*Records to use*.
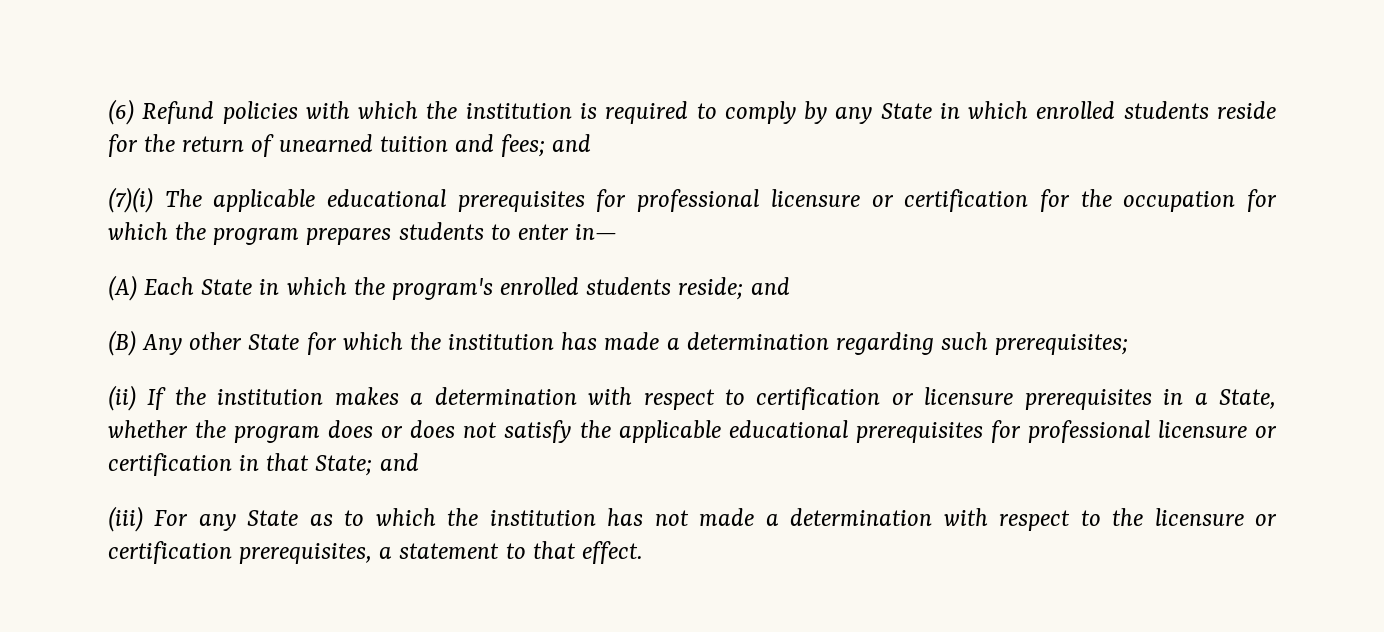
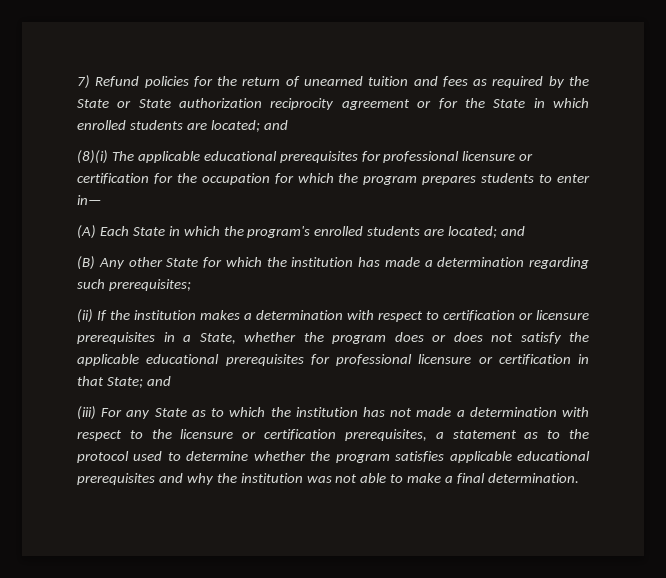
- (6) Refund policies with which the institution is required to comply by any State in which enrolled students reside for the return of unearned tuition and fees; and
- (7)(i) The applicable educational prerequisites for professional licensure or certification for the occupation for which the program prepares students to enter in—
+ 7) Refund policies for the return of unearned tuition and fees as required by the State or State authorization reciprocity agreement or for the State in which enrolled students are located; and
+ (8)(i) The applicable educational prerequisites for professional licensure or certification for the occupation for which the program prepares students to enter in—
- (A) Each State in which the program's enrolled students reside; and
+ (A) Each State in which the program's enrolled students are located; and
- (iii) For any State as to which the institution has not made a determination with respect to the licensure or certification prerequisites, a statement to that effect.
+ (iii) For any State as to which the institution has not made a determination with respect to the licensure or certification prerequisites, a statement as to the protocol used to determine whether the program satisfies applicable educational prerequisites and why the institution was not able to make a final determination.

* * *

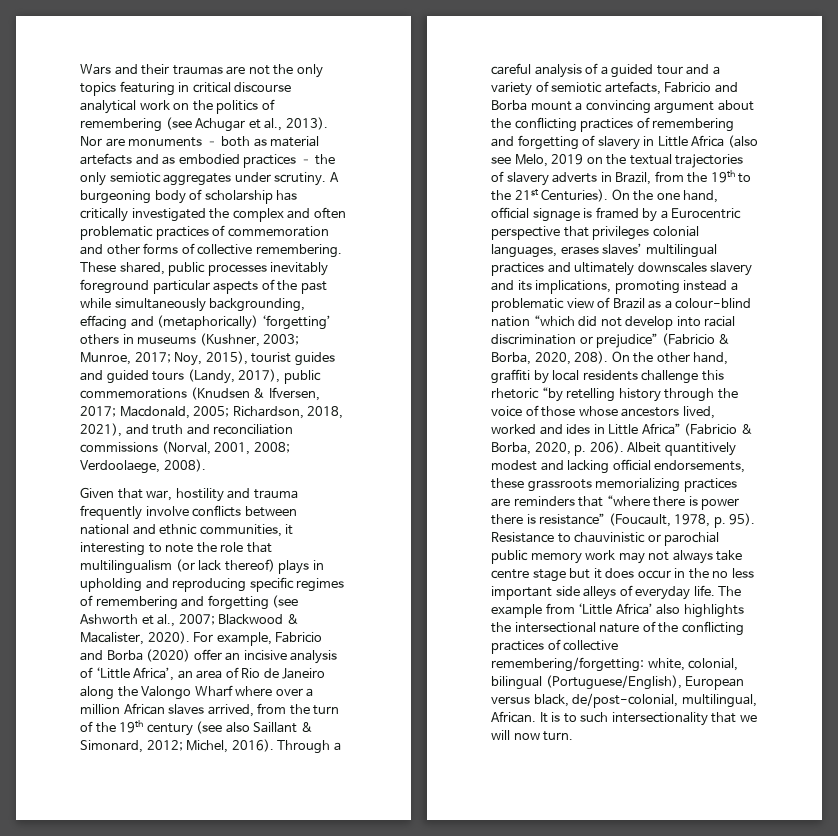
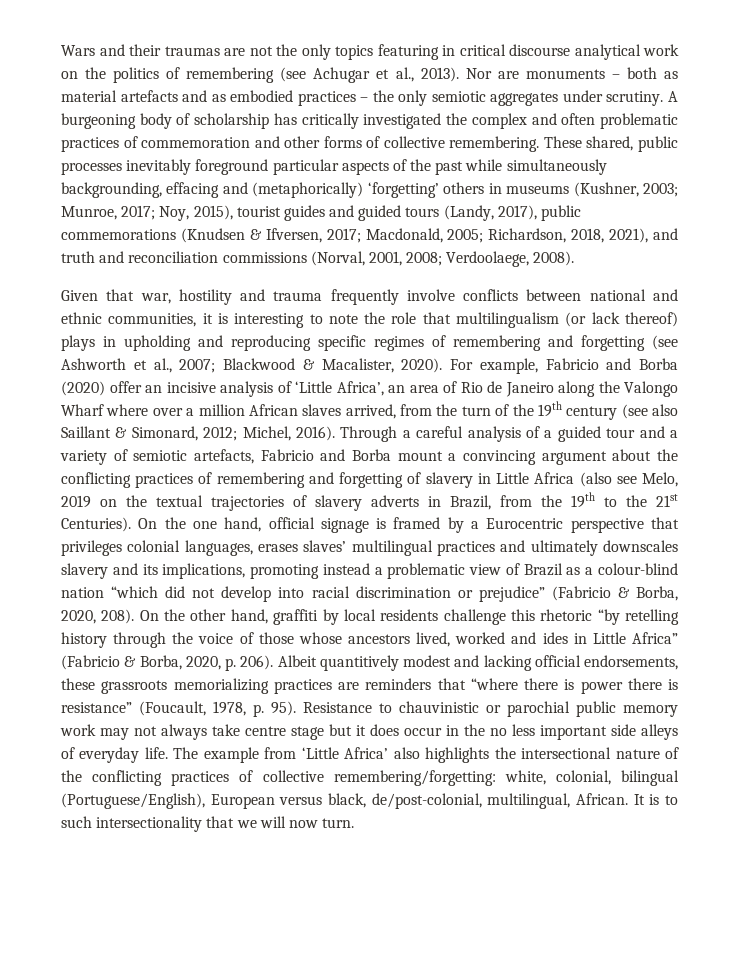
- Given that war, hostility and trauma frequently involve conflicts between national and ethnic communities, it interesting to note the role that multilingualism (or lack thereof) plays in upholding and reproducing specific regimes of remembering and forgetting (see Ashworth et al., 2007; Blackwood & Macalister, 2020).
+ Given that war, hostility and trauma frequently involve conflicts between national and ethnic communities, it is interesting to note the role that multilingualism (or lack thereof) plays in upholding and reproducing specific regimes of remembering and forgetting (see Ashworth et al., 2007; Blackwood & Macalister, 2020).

--

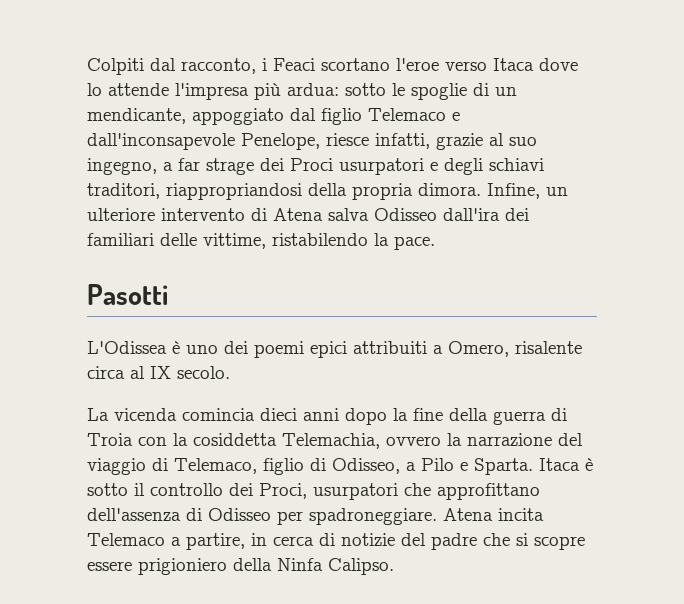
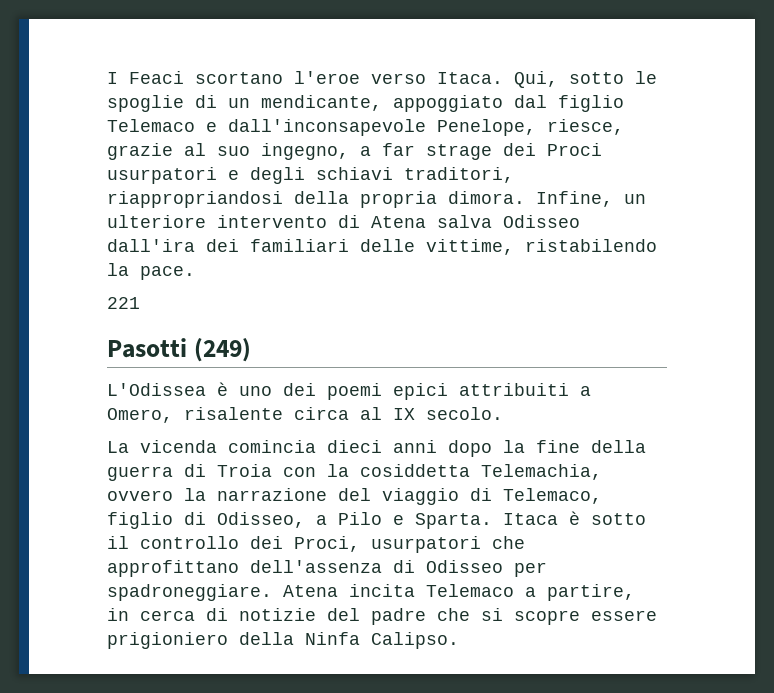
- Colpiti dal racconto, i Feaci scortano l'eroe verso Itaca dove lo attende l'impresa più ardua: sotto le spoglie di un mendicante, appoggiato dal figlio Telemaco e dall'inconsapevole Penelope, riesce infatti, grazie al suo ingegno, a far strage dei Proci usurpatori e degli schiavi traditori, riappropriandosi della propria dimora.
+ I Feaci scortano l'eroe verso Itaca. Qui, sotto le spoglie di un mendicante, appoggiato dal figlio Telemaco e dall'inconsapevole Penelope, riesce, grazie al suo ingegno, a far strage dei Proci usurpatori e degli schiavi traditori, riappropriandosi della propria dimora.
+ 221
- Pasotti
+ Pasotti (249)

*Description of the task*.
Using the records above, restate word for word the lines from the one with "- (7)(i) The" through the one with "a final determination.", both included.

*Task result*.
- (7)(i) The applicable educational prerequisites for professional licensure or certification for the occupation for which the program prepares students to enter in—
+ 7) Refund policies for the return of unearned tuition and fees as required by the State or State authorization reciprocity agreement or for the State in which enrolled students are located; and
+ (8)(i) The applicable educational prerequisites for professional licensure or certification for the occupation for which the program prepares students to enter in—
- (A) Each State in which the program's enrolled students reside; and
+ (A) Each State in which the program's enrolled students are located; and
- (iii) For any State as to which the institution has not made a determination with respect to the licensure or certification prerequisites, a statement to that effect.
+ (iii) For any State as to which the institution has not made a determination with respect to the licensure or certification prerequisites, a statement as to the protocol used to determine whether the program satisfies applicable educational prerequisites and why the institution was not able to make a final determination.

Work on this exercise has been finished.